Successful leaders create customer results through firm equity—the allegiance customers have to doing business with your particular firm. To achieve this, leaders must replace three common myths about customers with three new realities:

Myth #1: The Customer is Always Right

Reality: Some Customers Are More Right Than Others
The idea that a customer is anyone who will pay money for a product or service leads to poor business decisions and "seduces leaders into mediocracy." Leaders need to know how not to pay attention to the "not" customers—defined as anyone who does not fit the profile of a company's primary or target customer. While "not" customers may appear to be ready to buy products, they are ultimately not lifetime customers—which a company develops only by providing a clear, consistent (reliable) image year after year. Leaders need to recognize that some customers are more right than others, and that only by paying more attention to targeted customers through: segmentation (identifying what customers to retain (keep at any cost), attain (pursue aggressively), contain (keep, but not at any cost), and abstain (not invest energy in keeping)); and customization (focusing the firm's attention on each individual customer of value) can they build lasting firm equity.

Company Example: Several years ago Harley-Davidson began making and selling dirt bikes, operating under the initial assumption that "a motorcycle is a motorcycle." The business was profitable, but Harley eventually got out of the dirt bike business because they came to realize that they were sending a confusing message to Harley's "real" customers: people who buy into the Harley lifestyle, who buy big highway bikes so they can "dress up in leather and a bandanna and head out on a long, curving highway." While dirt bike customers appeared ready to buy products, they were not "lifetime customers." Harley understood that it could maintain its distinctive image only by pulling back to what it did best.

Myth #2: Delight All Customers

Reality: Delight Targeted Customers
How do leaders define the word "delight"? If they think it means that all customers want to be "pampered," they're on track to waste a lot of money and lose key customers in the process. Leaders must recognize that not even targeted customers have the same buying criteria—for example, one Harley customer may pay more for a customized bike if it comes with a long-term service contract, another may prefer membership in a biker's group. Firm equity comes from maintaining a vision of the firm's distinctive culture in the minds of its best customers, which in turn can come only if leaders understand targeted customers' needs and wants. Doing this successfully requires that firms stand out from their competitors on one of the five "value propositions" for their customers: cost, quality, speed, service, or innovation—which will represent the primary reason a target customer would buy a firm's particular product or service. Leaders must also ensure that performance in all of the other competitive areas be "as good as the industry average."

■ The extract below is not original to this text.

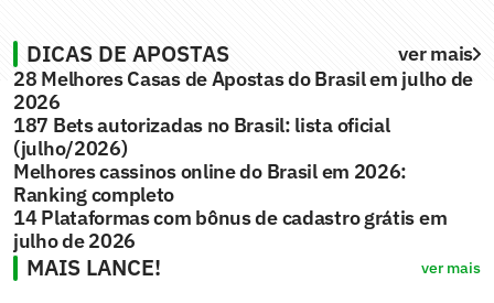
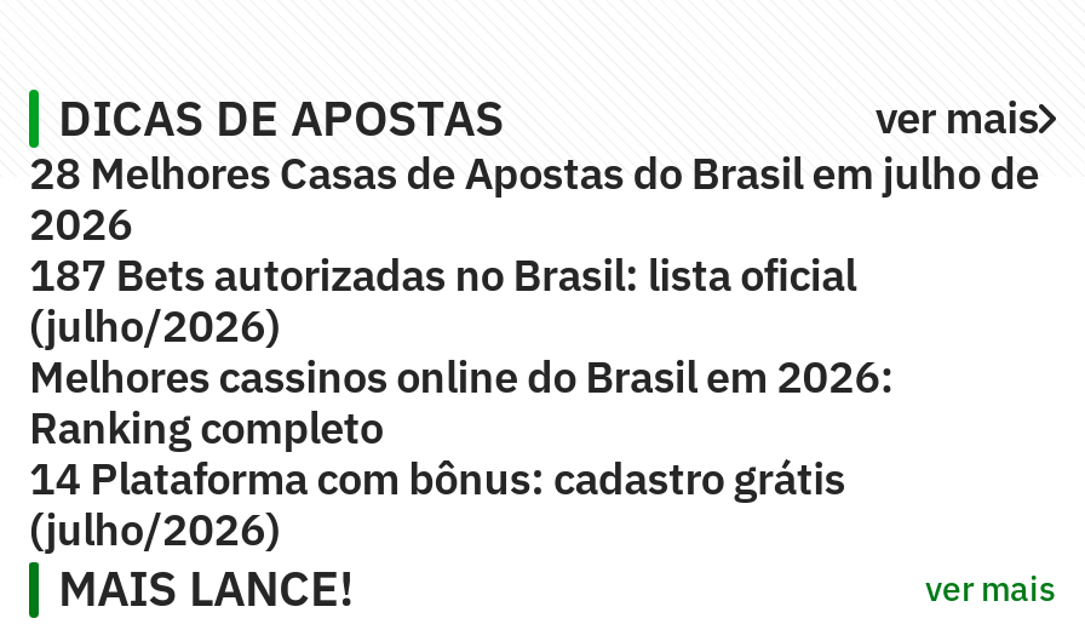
[13,205,447,253] 14 Plataformas com bônus de cadastro grátis em | julho de 2026 -> [29,451,845,557] 14 Plataforma com bônus: cadastro grátis | (julho/2026)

Industry Example: The pizza business provides a good example of the dynamics of customer value propositions. Domino's Pizza stakes its reputation on speed, promising pizza in 30 minutes or it's free. Their target customers are people who want their pizza "right now." Little Caesar's aims instead to provide the lowest-priced pizza on the market, and their primary customer is anyone with a lot of people to feed, with simple tastes, or who simply doesn't have time to savor pizza or anything else for that matter. Sbarro's, an Italian restaurant chain located in upscale malls, sells higher-priced pizza to customers looking for high-quality pizza. If any of these companies allowed themselves to fall below industry average on any of the other competitive factors, they'd soon find themselves out of business—but it is their primary value proposition that builds their firm equity and allows them to build a lasting brand in the minds of key customers.

Myth #3: Customer Connection Comes from Collecting Customer Data

Reality: Customer Connection Comes from Involving Customers
Typical data-based market research—focus groups, mystery shoppers, customer surveys, etc.—may mislead leaders working to know customers better, primarily because they focus on what has been and is, but not on what might be. While this information is important, it is not enough: leaders need to shift efforts from collecting data on customers to actually influencing how they think about the firm and its products and services. Leaders can accomplish this by leveraging two new approaches to connecting with customers—management practices and values—which can be pursued using a variety of techniques including: customer interaction, recruiting, reward systems, development systems, and governance.

Company Examples:
Customer Interaction: involves regularly meeting with target customers. Texas Instruments' calculator division works directly with mathematics teachers in high schools to study how they teach calculations, and simulates classroom situations in this subject to better understand how students and teachers interact. This helps them hone in on the possible roles calculators can play in facilitating effective teaching and learning.
Development Systems: teaching effective customer skills through experience. Exxon "transfers" people into government jobs where they can learn the intricacies of oil regulation while developing relationships with the people who set those regulations. Dupont and other large corporations use job rotation programs to encourage career growth, company commitment, and the company's customer results.